Верный своей привычке, Бах вышел из Лейпцига пешком, а в пяти верстах от города его нагнал заранее нанятый возок, где лежали чемодан с праздничным платьем, скрипка в футляре. Бах заехал в Галле, где забрал своего любимца, старшего сына Фридемана. Он опасался, что сына не отпустят, но Фридеман лишь высокомерно усмехнулся: «Я сам себе голова». Отцу не могло не польстить столь независимое положение сына. Иоганн Себастьян считал, что во Фридемане, единственном из даровитого клана Бахов, есть искра гениальности, и боялся, как бы от слишком усердных возлияний эта искра не погасла. И хотя во внешности Фридемана появилось что-то от забулдыги-офицера: красноватая кожа, пористый, какой-то нахальный нос, задиристый блеск глаз из-под лихо нахлобученной широкополой шляпы, – от него веяло бодростью и жизненной силой. В радужном настроении отправились отец с сыном в путь. Фридеман все время добродушно посмеивался над младшим братом – придворным втирушей – и более зло – над его державным покровителем.
– Он не успокоится, пока не перевоюет со всей Европой. Единственно, что по-настоящему влечет «просвещенного» монарха, – это слава первого полководца века.
– Он хорошо начал свое царствование.
– Ты имеешь в виду нападение на Силезию?
– Нет, его внутренние преобразования.
– А-а!.. Он действительно распустил полк великанов.
– Не только. Отменил пытки. Продажу должностей. Ускорил судопроизводство.
– Небось Эммануил напел? О втируша, лукавый царедворец! Все указы Фридриха – для господина Вольтера и будущих историков.
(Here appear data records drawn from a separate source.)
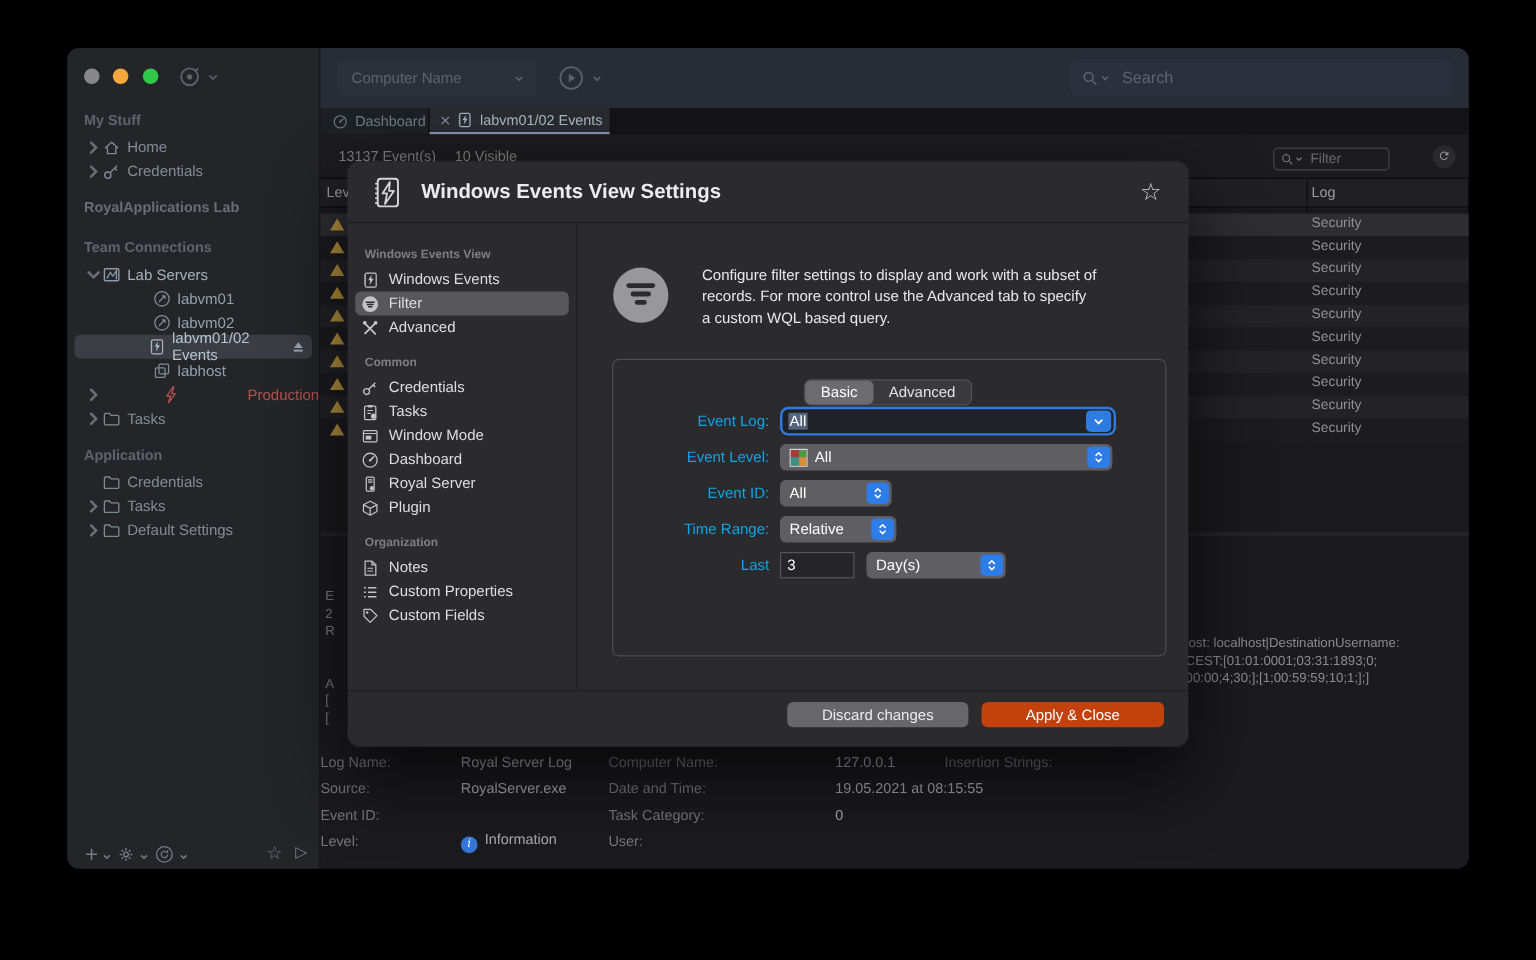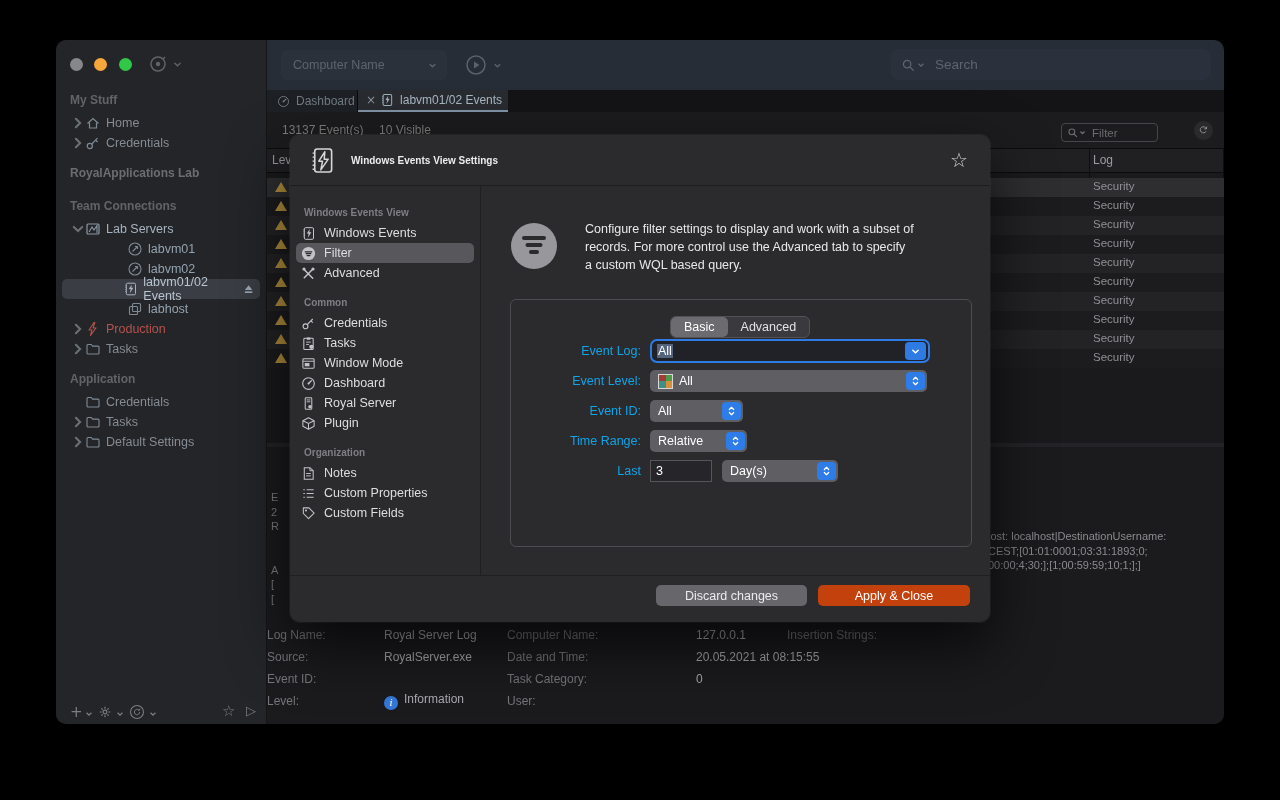"Windows Events View Settings" .dtitle { font-size: 10px -> 17px }
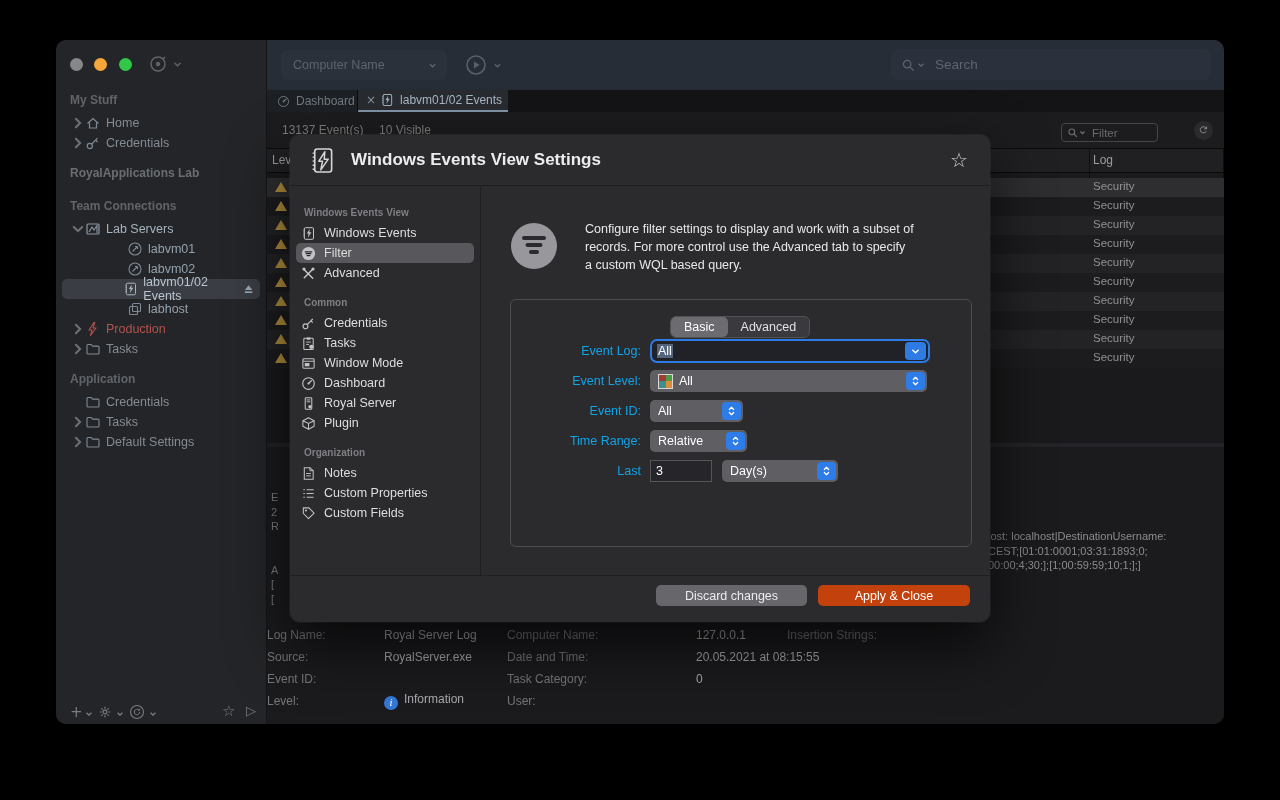"Production" div.trow { justify-content: none -> space-between }
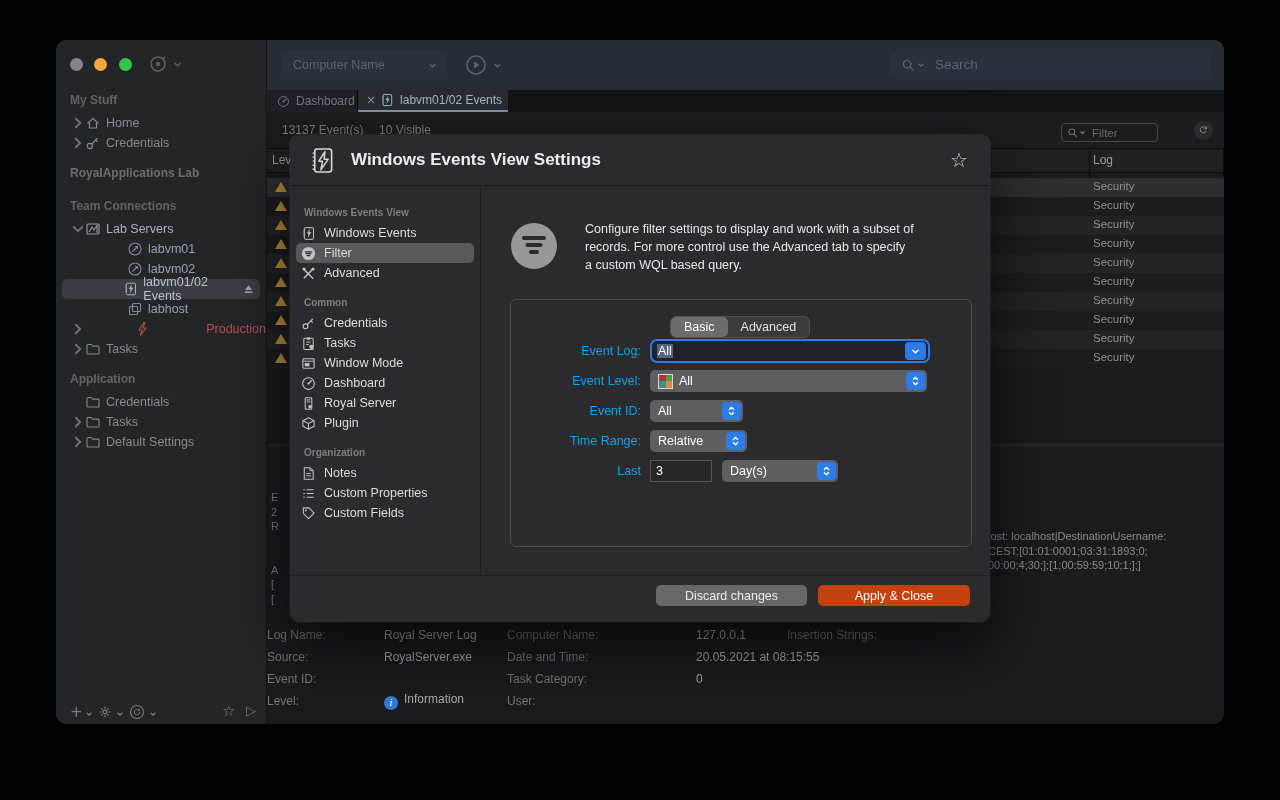"20.05.2021 at 08:15:55" span.dv { text: 20.05.2021 -> 19.05.2021 }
Ему смертельно хочется стать «великим». Этого не удостоились ни его отец, ни дед, и пора бы уже на прусском троне воссесть «великому». Он отменил пытки, а избиение подследственных продолжается. Он якобы реформировал суд, на деле же подменяет собой и судей, и всех прочих чиновников.
– А хлебные магазины для крестьян?
– Да, он понял, этот светлый ум, что если крестьяне перемрут от голода, то некому будет кормить армию.
– Ты слишком строг к великому государю.